The thing with crohns is I look perfectly normal on the outside. I can smile like I’m happy, walk normally and talk like it’s going out of fashion. It’s a facade, a very good front.
It’s easy for people to forget that I have an incurable disease or for those that don’t know me to think I’m full of bull.
Now I’m not saying I want to be treated like I’m unwell but just that it to be recognised that when I say I’m hurting, I’m believed . Or when you are too tired to do your normal day to day activities or go out with friends, not to be met with, “oh excuses” or “Well you look fine”
If a person with IBD was turned inside out, it would show just how poorly we are.
At present I’m going through a stage where my joints are absolutely killing me, the ones in my fingers are especially bad. Now at 32 I really don’t feel that this should be happening, but unfortunately it is, so I put on my big girl pants and deal as best I can.

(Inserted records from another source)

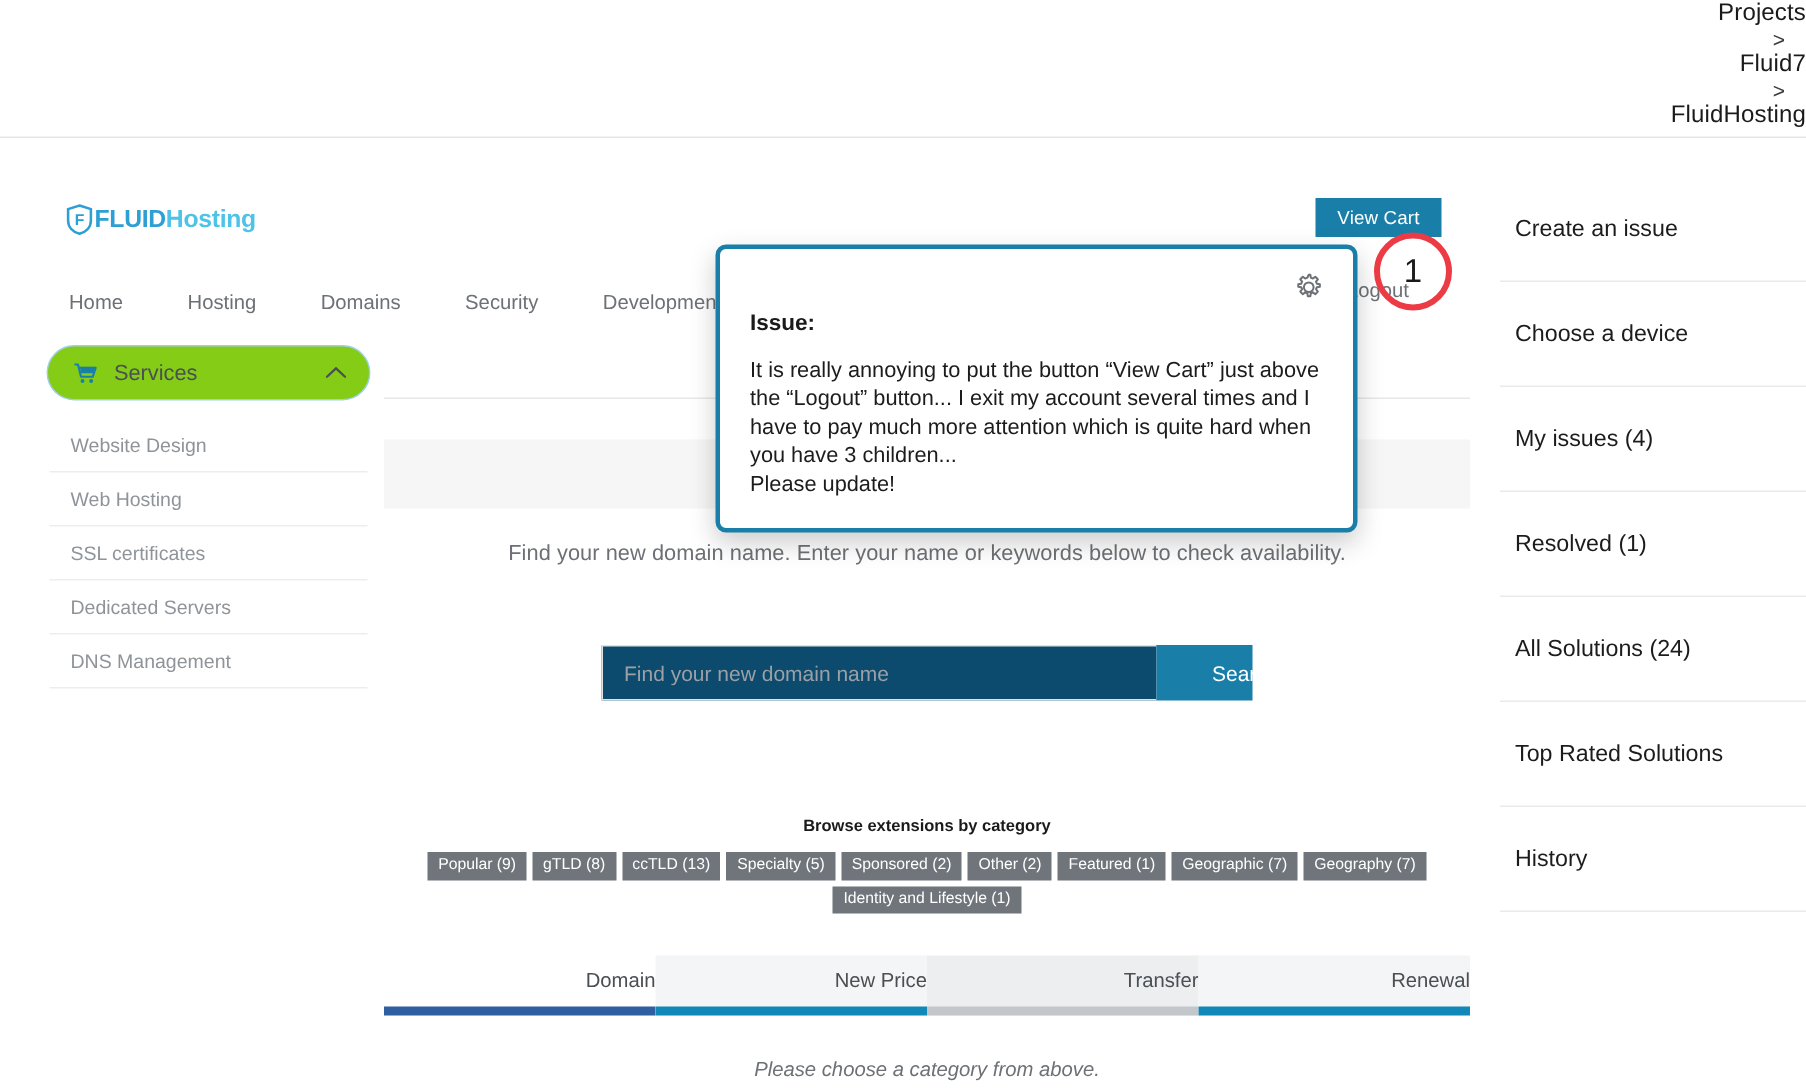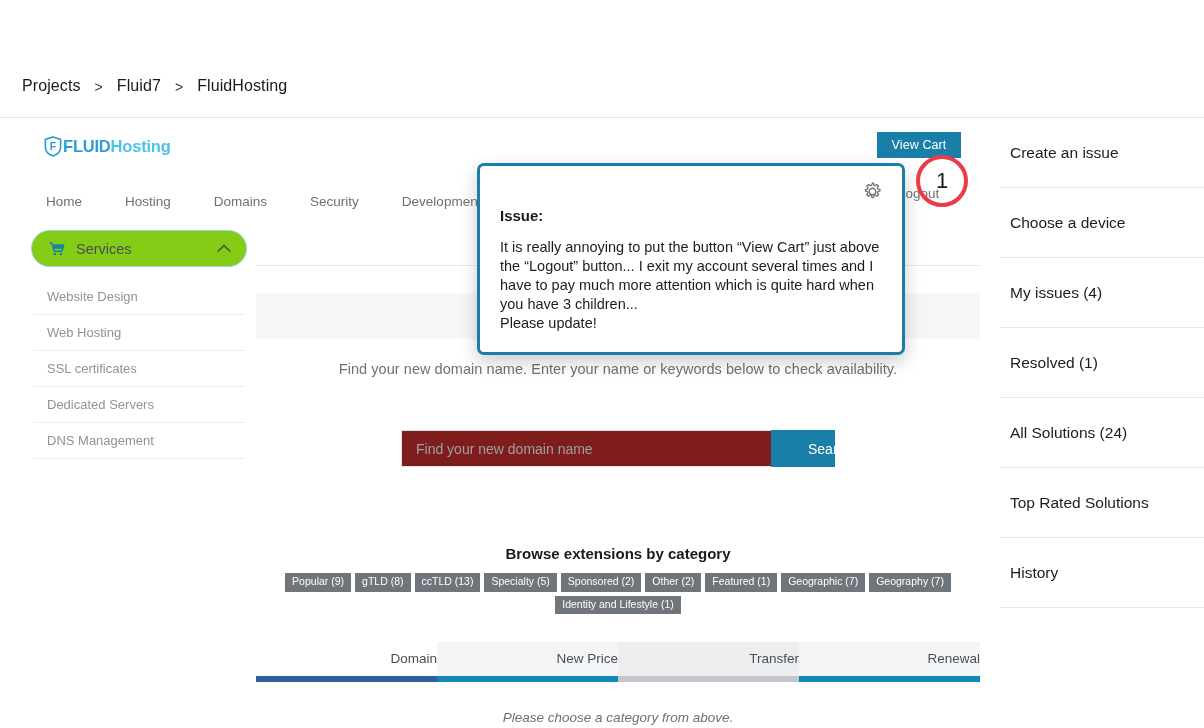--- a/index.html
+++ b/index.html
@@ -14,11 +14,12 @@
 
   
   .breadcrumb {
-    position: absolute; left: 0; top: 0; width: 1204px; height: 118px;
+    position: absolute; left: 0; top: 0; width: 1204px; height: 92px;
     background: #ffffff;
     border-bottom: 1px solid #e4e6e8;
     display: flex; align-items: flex-end;
     padding: 0 0 22px 22px;
+    flex-direction: column;
   }
   .crumb { font-size: 16px; color: #1a1a1a; letter-spacing: .1px; }
   .crumb-sep { font-size: 14px; color: #3c3c3c; margin: 0 14px; }

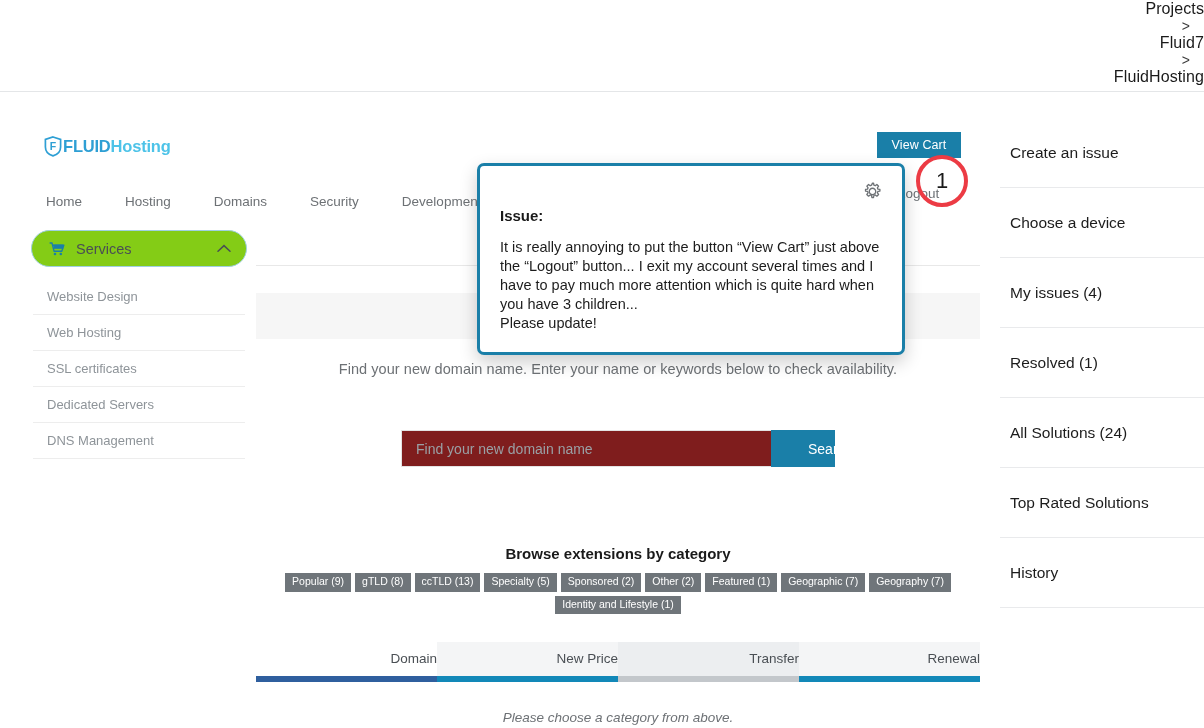--- a/index.html
+++ b/index.html
@@ -103,7 +103,7 @@
   .searchrow { display: flex; justify-content: center; margin-top: 53px; }
   .searchbox {
     width: 370px; height: 37px; border: 1px solid #e3e3e3; border-right: none;
-    background: #7f1d1d; font-size: 14px; color: #9aa0a5;
+    background: #0c4a6e; font-size: 14px; color: #9aa0a5;
     padding: 0 14px; outline: none;
     font-family: "Liberation Sans", sans-serif;
   }

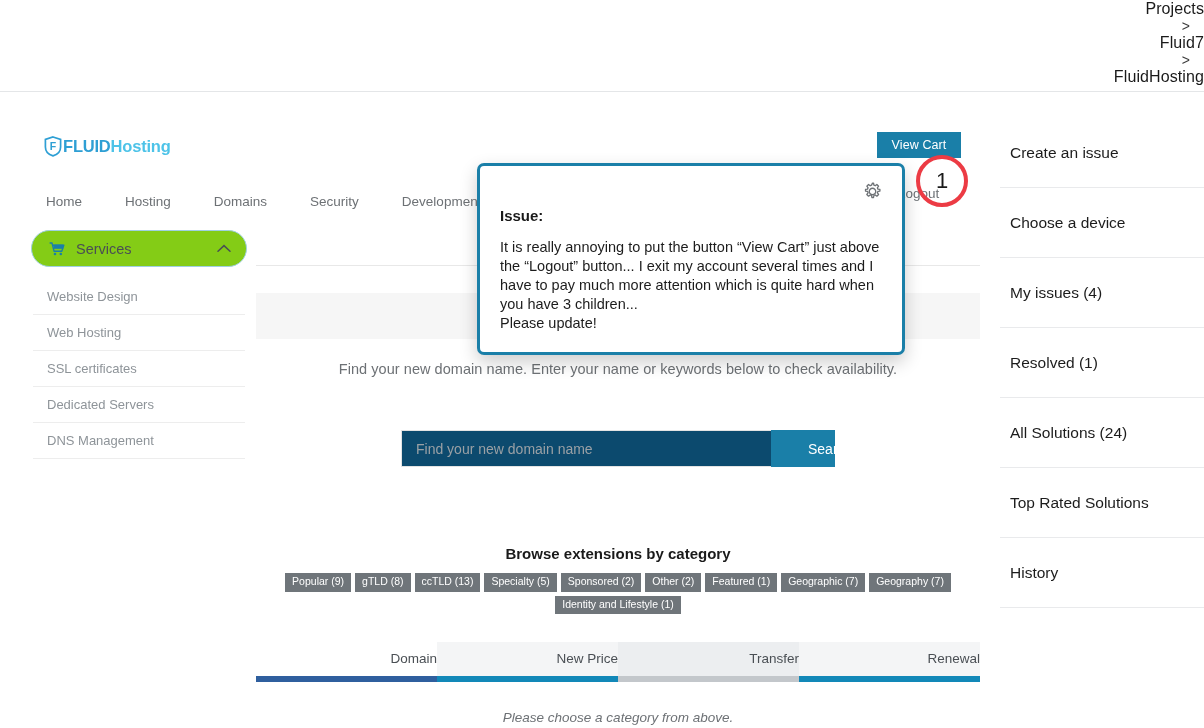--- a/index.html
+++ b/index.html
@@ -116,7 +116,7 @@
   }
 
   .browse-title {
-    text-align: center; font-size: 15px; font-weight: 700; color: #1a1a1a;
+    text-align: center; font-size: 11px; font-weight: 700; color: #1a1a1a;
     margin-top: 78px;
   }
   .chips {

As with anything, that facade cracks now and then, especially on days where I haven’t slept and everything hurts. My stomach feels like someone is inside twisting it into knots, my joints make me me feel like I’m 90 and I’m pooping through the eye of a needle. Not to mention the fatigue…. Now that’s another story.

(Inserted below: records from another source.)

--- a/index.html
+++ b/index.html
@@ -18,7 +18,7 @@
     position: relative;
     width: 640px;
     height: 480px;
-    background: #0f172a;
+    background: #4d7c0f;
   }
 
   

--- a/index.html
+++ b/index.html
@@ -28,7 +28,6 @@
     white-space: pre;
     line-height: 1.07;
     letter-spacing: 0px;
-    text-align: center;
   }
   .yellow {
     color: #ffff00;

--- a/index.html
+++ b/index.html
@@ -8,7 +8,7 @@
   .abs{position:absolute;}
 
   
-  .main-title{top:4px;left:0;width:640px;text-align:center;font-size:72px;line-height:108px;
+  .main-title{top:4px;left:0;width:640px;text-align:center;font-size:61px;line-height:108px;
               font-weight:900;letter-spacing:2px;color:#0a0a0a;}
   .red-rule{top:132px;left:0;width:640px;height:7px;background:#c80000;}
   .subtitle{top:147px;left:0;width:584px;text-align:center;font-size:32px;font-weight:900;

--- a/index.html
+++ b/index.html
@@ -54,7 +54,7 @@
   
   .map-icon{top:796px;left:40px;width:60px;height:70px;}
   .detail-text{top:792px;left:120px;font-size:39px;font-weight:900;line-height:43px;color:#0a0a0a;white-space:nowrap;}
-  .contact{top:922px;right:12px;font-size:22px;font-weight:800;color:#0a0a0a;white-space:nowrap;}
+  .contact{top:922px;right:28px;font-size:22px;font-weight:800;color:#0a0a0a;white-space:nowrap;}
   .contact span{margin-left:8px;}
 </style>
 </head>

Not to sound like a broken record but it can feel like you can’t catch a break from it. It’s like a sensory bombardment of hurt that won’t leave you alone. This can make me grumpy or emotional and sometimes even irrational.
The point I want to make is people shouldn’t judge a book by its cover, and yes this works both ways.
Everyone is fighting their own battle and a little bit of compassion can go a long way.
Love to all and keep fighting, we are not alone no matter sometimes how it may feel like it. Xxx
Pain, pain go away come again another day.